BGH-Urteil: Sparkassen drohen enorme Zinsnachzahlungen an Prämiensparer
Karlsruhe, Frankfurt. Im Streit über die korrekte Berechnung von Zinsen in lang laufenden Sparverträgen hat der Bundesgerichtshof (BGH) am Dienstag die Revision von zwei Verbraucherschutzverbänden zurückgewiesen (Az. XI ZR 44/23 und XI ZR 40/23). Das Gericht legte einen Referenzzins fest, der sich an der Umlaufrendite börsennotierter Bundeswertpapiere mit acht bis 15 Jahren Restlaufzeit orientiert, und bestätigte damit die Entscheidung der Vorinstanzen. Es ist das erste Mal, dass das oberste deutsche Zivilgericht einen konkreten Zinssatz festlegt.

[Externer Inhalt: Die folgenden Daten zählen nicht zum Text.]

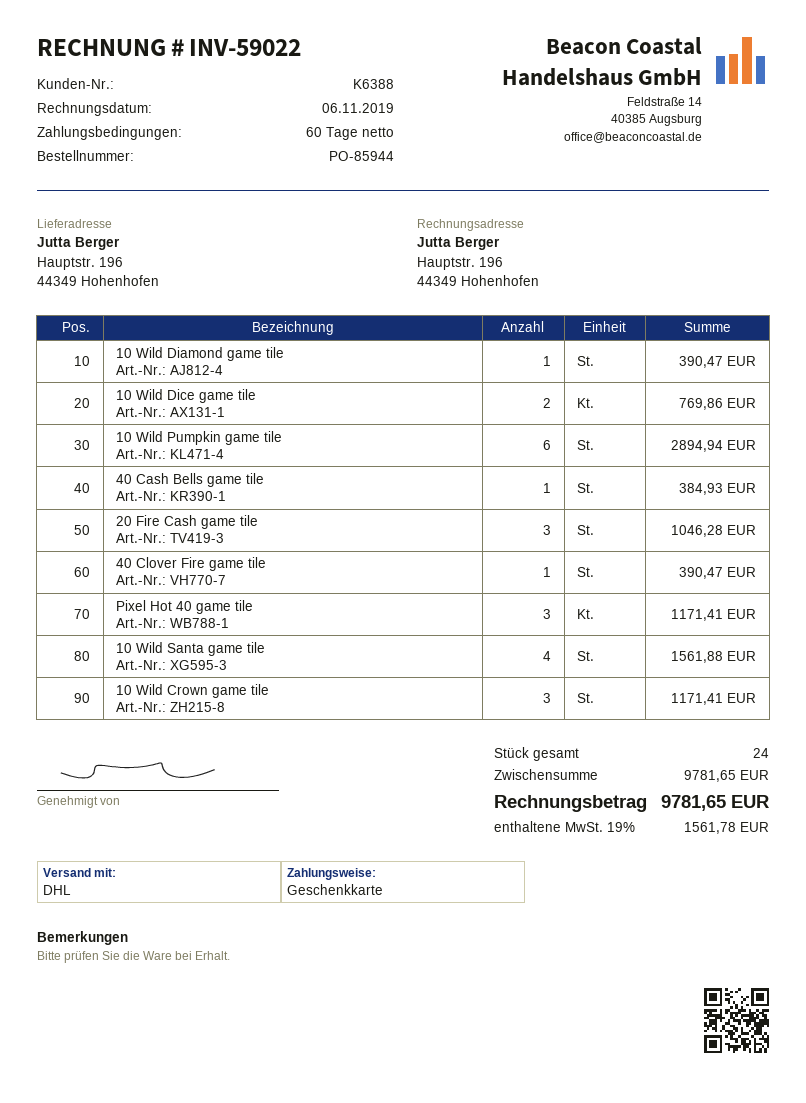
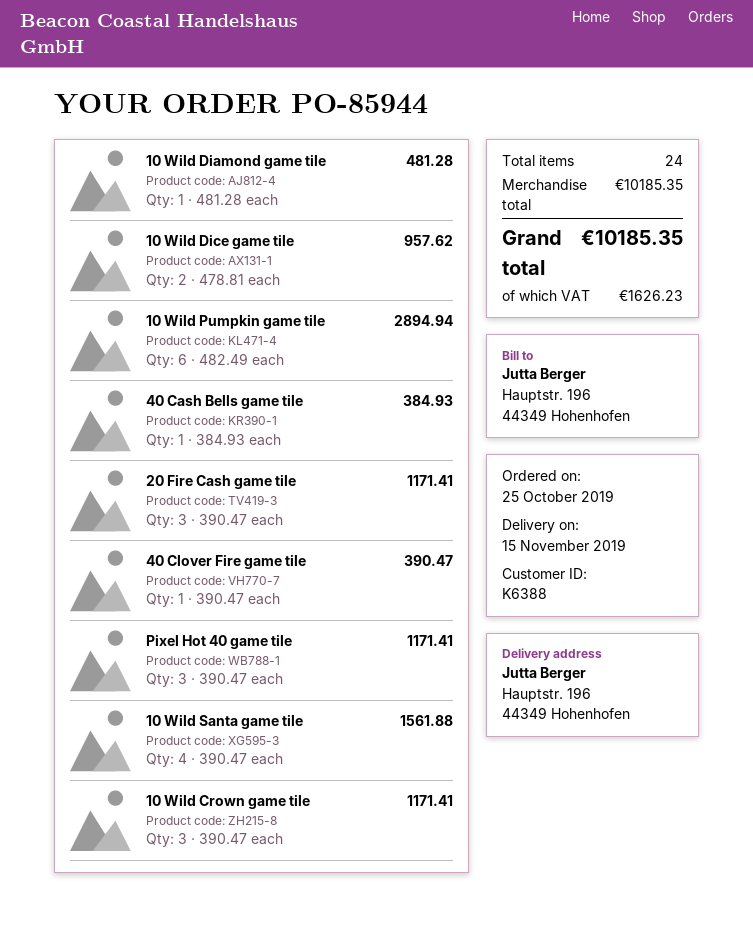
10 Wild Diamond game tile: 1 for 390.47 -> 1 for 481.28
10 Wild Dice game tile: 2 for 769.86 -> 2 for 957.62
20 Fire Cash game tile: 3 for 1046.28 -> 3 for 1171.41
subtotal: 9781.65 -> 10185.35
tax: 1561.78 -> 1626.23
total: 9781.65 -> 10185.35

Jetzt müssen zahlreiche Sparkassen ihren Kundinnen und Kunden möglicherweise Tausende Euro an Zinsen nachzahlen. Allerdings sind die Beträge deutlich geringer, als Verbraucherschützer erhofft hatten.
Der BGH erklärte, dass der Referenzzins, den die Verbraucherschützer gefordert hatten, nicht infrage komme, weil dieser nicht den „risikolosen“ Marktzins widerspiegele. „Der typische Sparer, der Sparverträge der vorliegenden Art abschließt, zeigt allerdings keinerlei Risikobereitschaft.“ Daher dürfe auch der Referenzzins keinen Risikoaufschlag enthalten.
Der Unterschied der Nachzahlungen ist, je nachdem welcher Bundesbank-Referenzzins genutzt wird, enorm. Die Verbraucherzentrale Sachsen berechnete auf Grundlage des Bundesbank-Referenzzinses, den sie für richtig hält (ehemalige Kennung WX4260), im Schnitt Nachzahlungen von 3600 Euro je Sparvertrag. Für den Referenzzins WU9554 der Bundesbank, den der BGH als Referenz festgelegt hat, kommt sie auf Nachzahlungen von durchschnittlich rund 1300 Euro.